Start of RECORDS PROVIDED
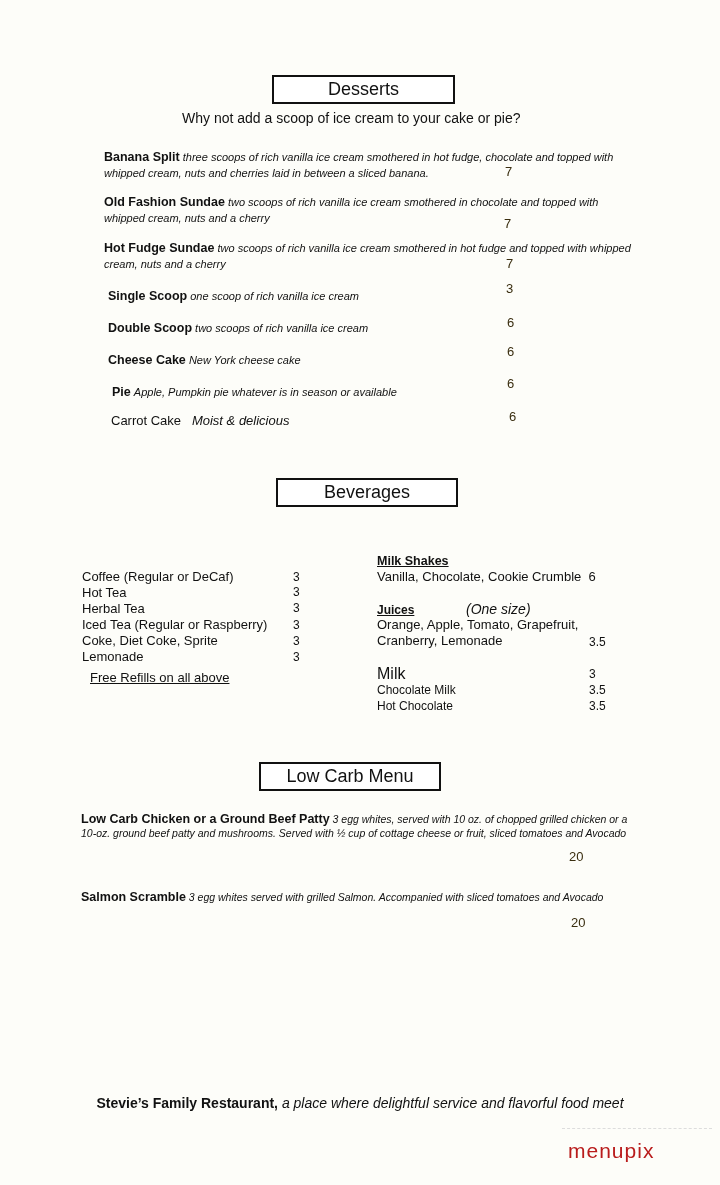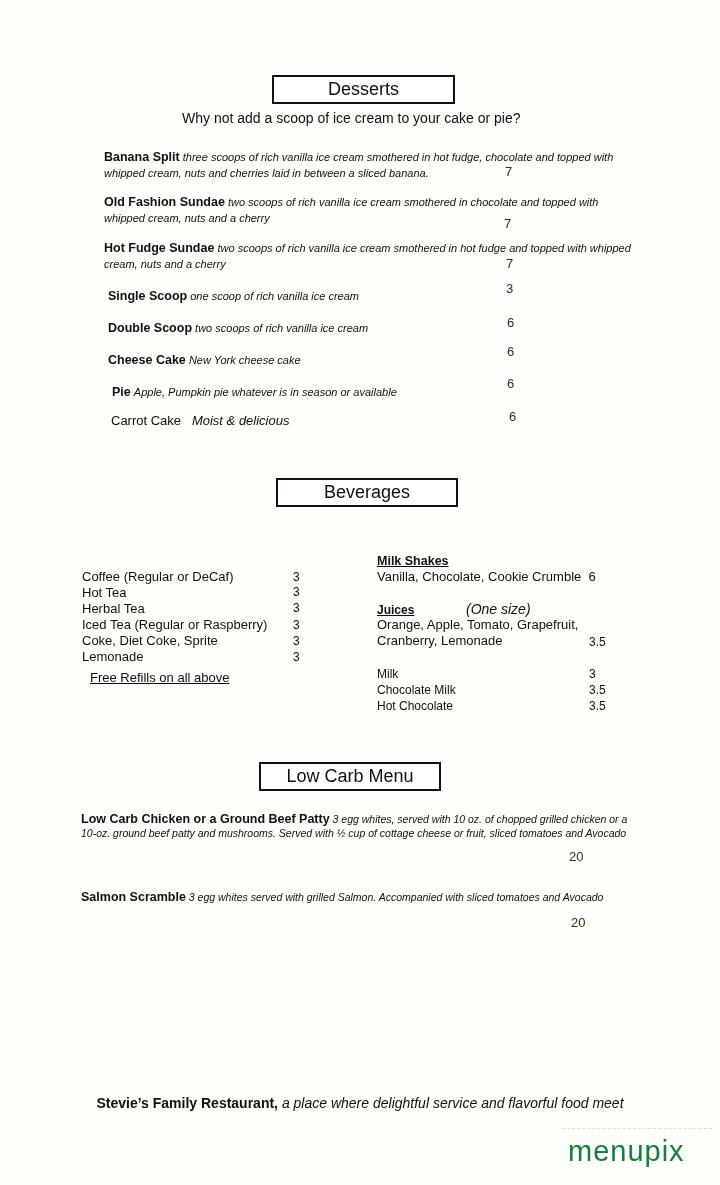"Milk" div.bev { font-size: 12px -> 16px }
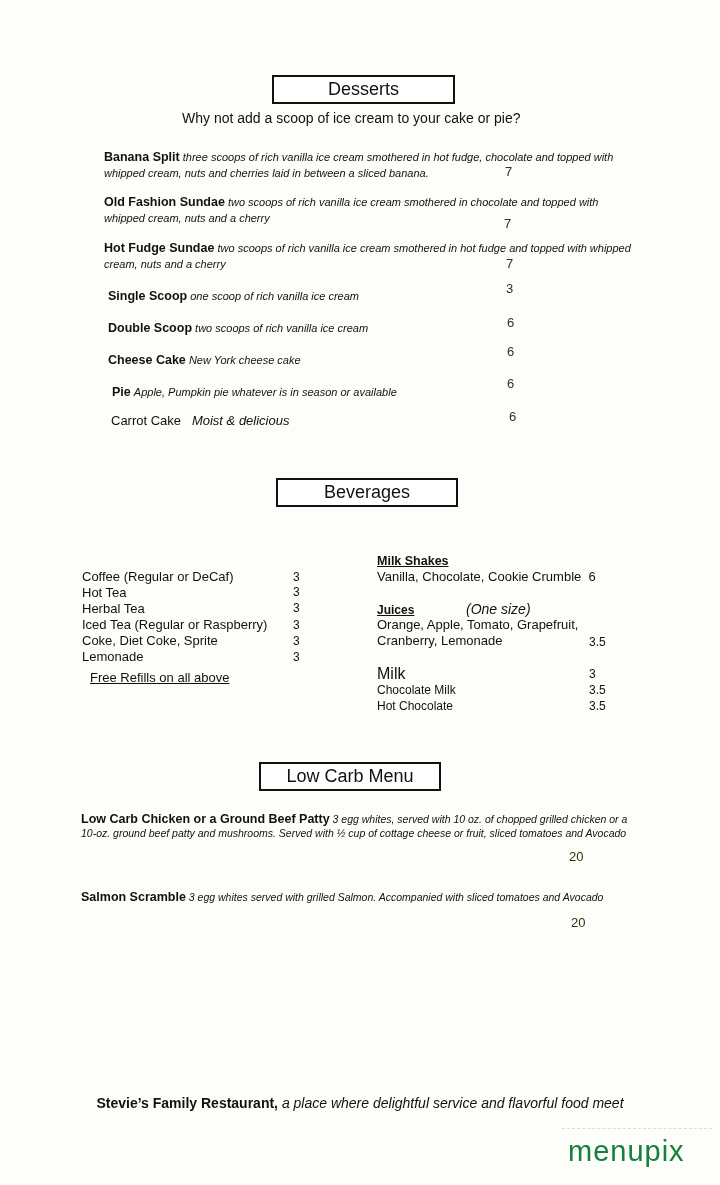"menupix" .wm { color: #15803d -> #b91c1c; font-size: 29px -> 21px }
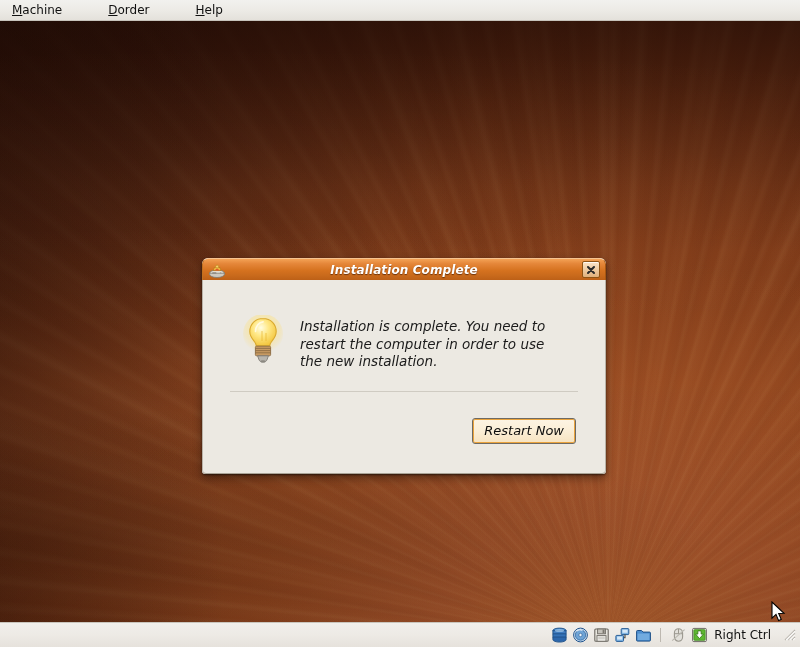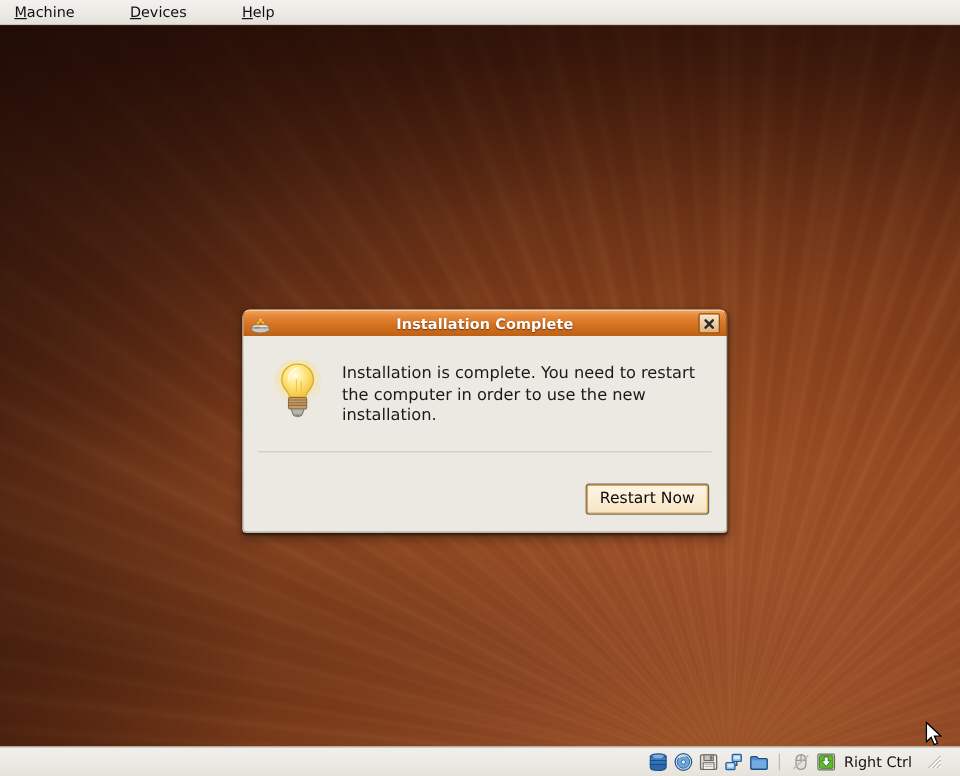"evices" span { text: evices -> order }
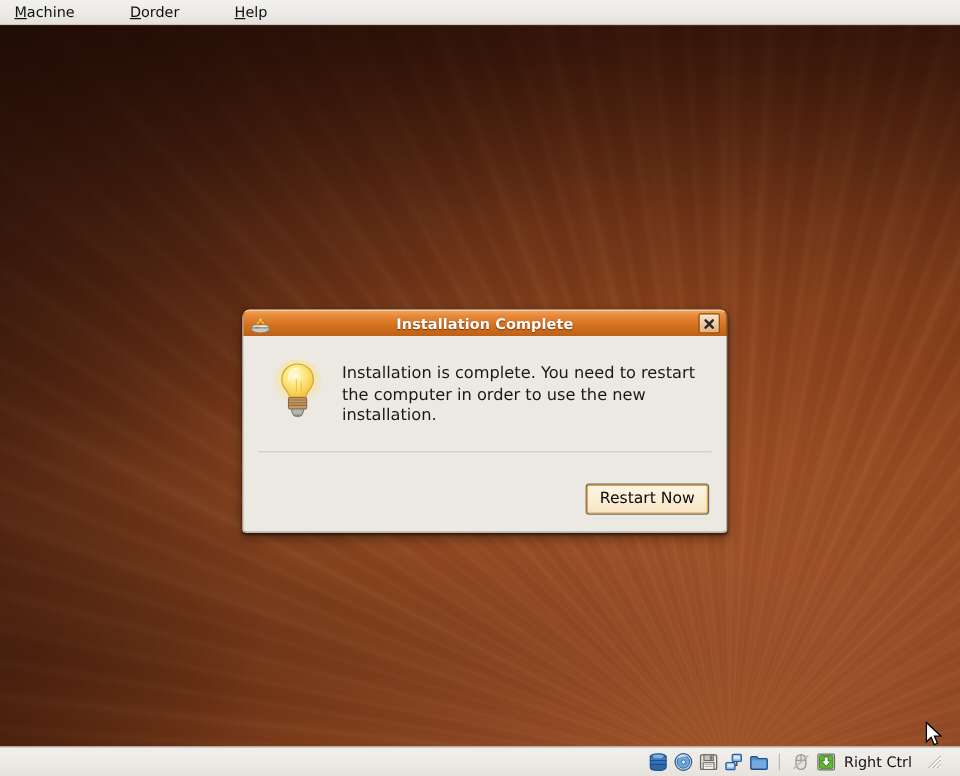"Installation Complete" .dialog { font-style: none -> italic }
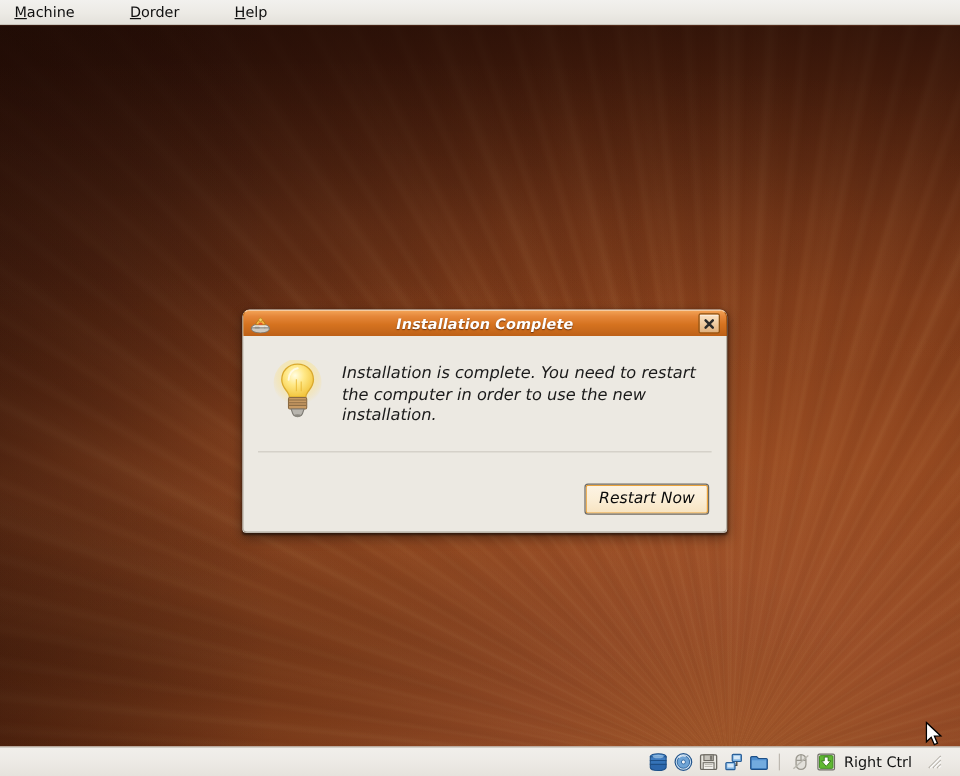"Installation is complete. You need" .dialog-body { padding: 0 -> 15px }
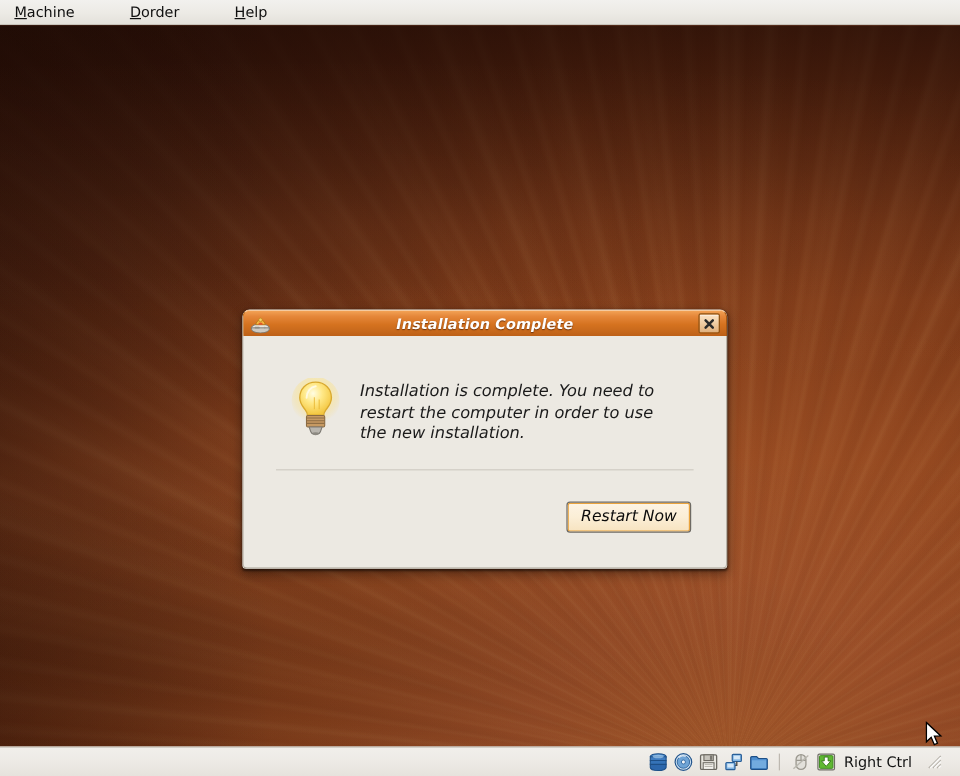"Right Ctrl" .statusbar { padding-right: 14px -> 3px }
End of RECORDS PROVIDED
TRY IT: Output the full listing verbatim, but drop the images.

OUTPUT:
"Milk" div.bev { font-size: 12px -> 16px }
"menupix" .wm { color: #15803d -> #b91c1c; font-size: 29px -> 21px }
"evices" span { text: evices -> order }
"Installation Complete" .dialog { font-style: none -> italic }
"Installation is complete. You need" .dialog-body { padding: 0 -> 15px }
"Right Ctrl" .statusbar { padding-right: 14px -> 3px }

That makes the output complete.